Milestone Report

library(stringi)
library(tm)
library(slam)
library(ggplot2)
library(wordcloud)
library(RWeka)
library(reshape2)
library(R.utils)

Summary

The goal of this report is to display that we’ve gotten used to working with the data and that we are on track to create our prediction algorithm. A report needs to be submitted on R Pubs that explains our exploratory analysis and our goals for the eventual app and algorithm. This is a concise document and explain only the major features of the data we have identified and briefly summarize our plans for creating the prediction algorithm and Shiny app in a way that would be understandable to a non-data scientist manager. Tables and plots are being used to illustrate important summaries of the data set. The motivation for this project is to:

Demonstrate that we’ve downloaded the data and have successfully loaded it in.
Create a basic report of summary statistics about the data sets.
Report any interesting findings that we have amassed so far.
Get feedback on our plans for creating a prediction algorithm and Shiny app.

About the Data

All the data has been downloaded from the link provided in Week 1 of the Data Science Capstone on Coursera. There are four sets of files which contain samples of blogs, news and tweets in different languages - German, English, Finnish & Russian. This whole project is being done on the English dataset.

Traits and Characteristics of the Data

blogs <- readLines("./Coursera-SwiftKey/final/en_US/en_US.blogs.txt", encoding = "UTF-8", skipNul=TRUE)
news <- readLines("./Coursera-SwiftKey/final/en_US/en_US.news.txt", encoding = "UTF-8", skipNul=TRUE)
twitter <- readLines("./Coursera-SwiftKey/final/en_US/en_US.twitter.txt", encoding = "UTF-8", skipNul=TRUE)
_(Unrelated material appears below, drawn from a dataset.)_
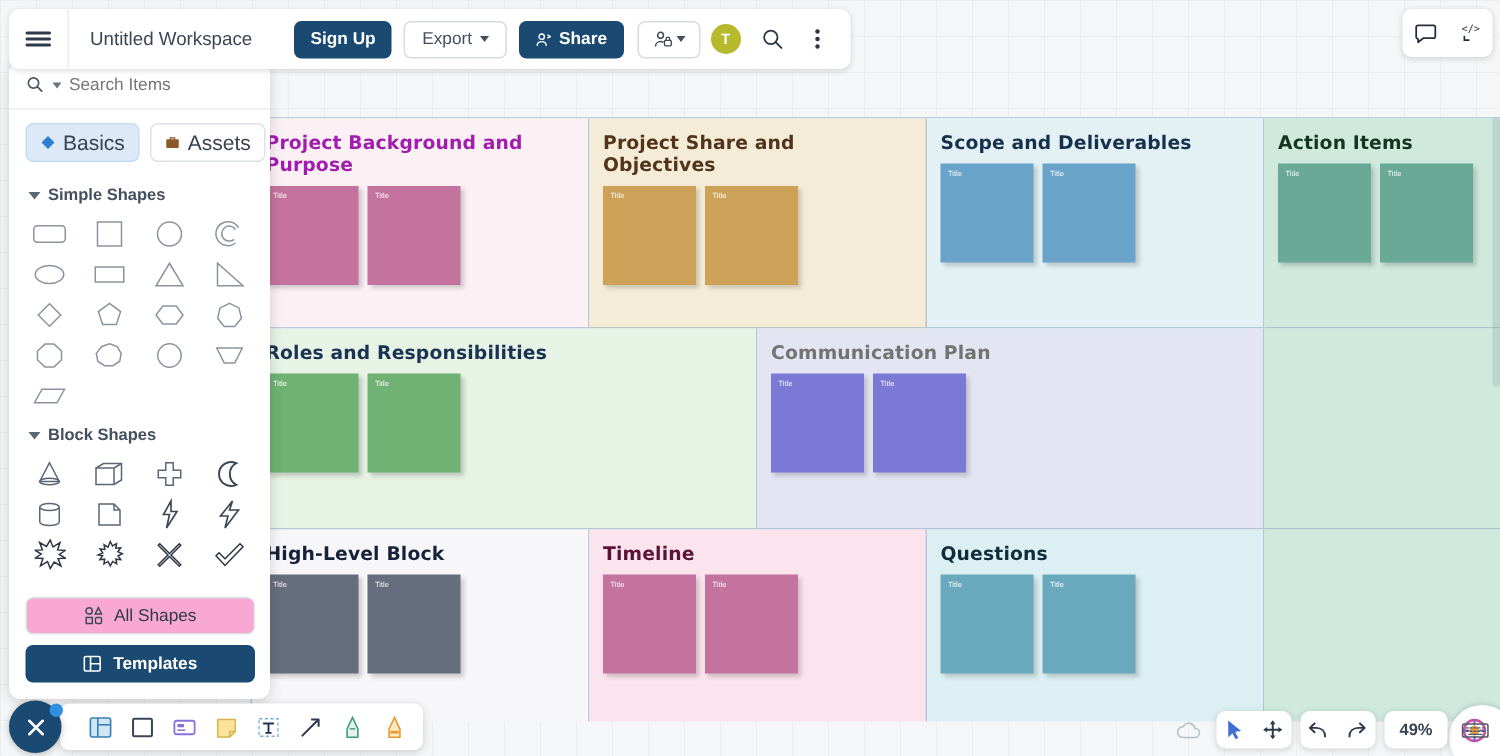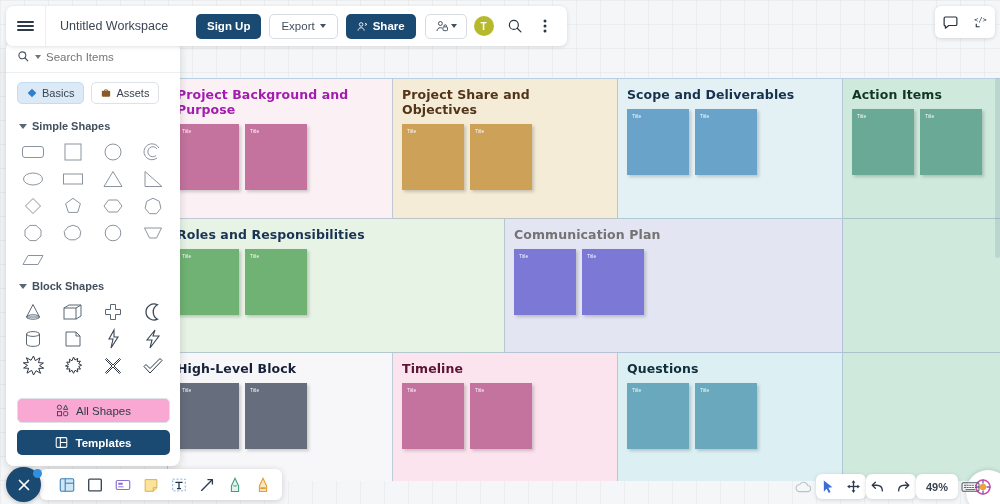"Basics" .ptab { font-size: 11px -> 14px }
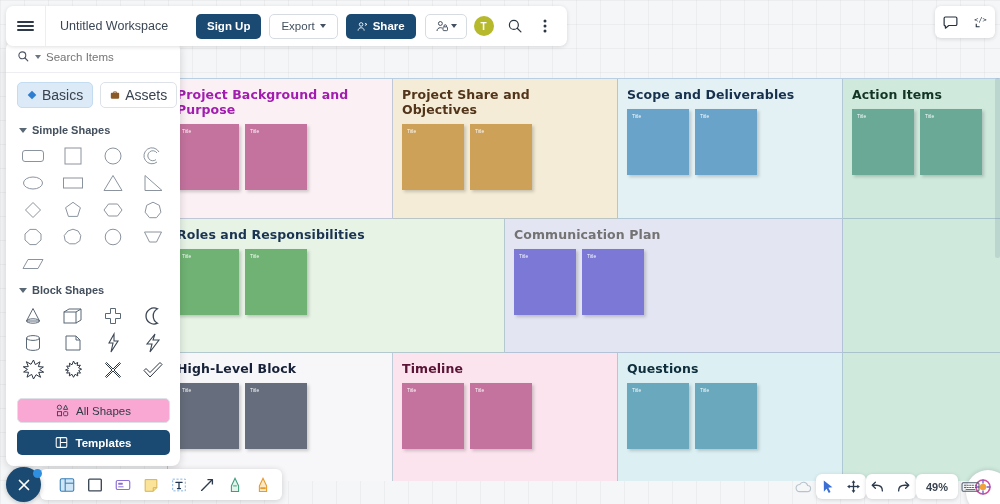"49%" #br-controls { gap: none -> 6px; right: 17px -> 4px }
# Check the length/line count of the files

summary(blogs)

##    Length     Class      Mode 
##    899288 character character

summary(news)

##    Length     Class      Mode 
##     77259 character character

summary(twitter)

##    Length     Class      Mode 
##   2360148 character character

# Check the word count of the files

blogs_words <- sum(stri_count_words(blogs))
news_words <- sum(stri_count_words(news))
twitter_words <- sum(stri_count_words(twitter))
print(blogs_words)

## [1] 37546246

print(news_words)

## [1] 2674536

print(twitter_words)

## [1] 30093410

Aggregating the Data

After taking into consideration the above traits of the data, each dataset is being sampled for faster processing

sampleTwitter <- sample(twitter, 75000)
sampleNews <- sample(news, 75000)
sampleBlogs <- sample(blogs, 75000)
textSample <- c(sampleTwitter,sampleNews,sampleBlogs)

## Save sample
writeLines(textSample, "./Sample Data/BigTextSample.txt")

Cleaning the Data

We clean the sample data with the ‘tm’ package. We remove the punctuation, numbers, profanity, urls, and stem words.

SampleCleanse <- VCorpus(DirSource("./Sample Data/", encoding = "UTF-8"), readerControl = list(reader = readPlain))

inspect(SampleCleanse)

ProfanityFilter <- read.table("./Profanitywords.txt", header=FALSE)

## Converting to lower case
SampleCleanse <- tm_map(SampleCleanse, content_transformer(tolower))

## Not removing the stop words right now as they may improve the predictive model. This will be tested when the algorithm is being built. 
## Removing punctuation, nos., profanity, urls and stem words:
SampleCleanse <- tm_map(SampleCleanse, content_transformer(removePunctuation))
SampleCleanse <- tm_map(SampleCleanse, content_transformer(removeNumbers))
removeURL <- function(x) gsub("http[[:alnum:]]*", "", x) 
SampleCleanse <- tm_map(SampleCleanse, content_transformer(removeURL))
SampleCleanse <- tm_map(SampleCleanse, stripWhitespace)
SampleCleanse <- tm_map(SampleCleanse, removeWords, ProfanityFilter)
SampleCleanse <- tm_map(SampleCleanse, stemDocument)
SampleCleanse <- tm_map(SampleCleanse, stripWhitespace)

## Save the cleaned and final sample
saveRDS(SampleCleanse, file = "./FinalSample.RData")

##Load the final sample
FinalData <- readRDS(file = "./FinalSample.RData")
sampleTDM <- TermDocumentMatrix(FinalData)
saveRDS(sampleTDM, file = "./sampleTDM.RData")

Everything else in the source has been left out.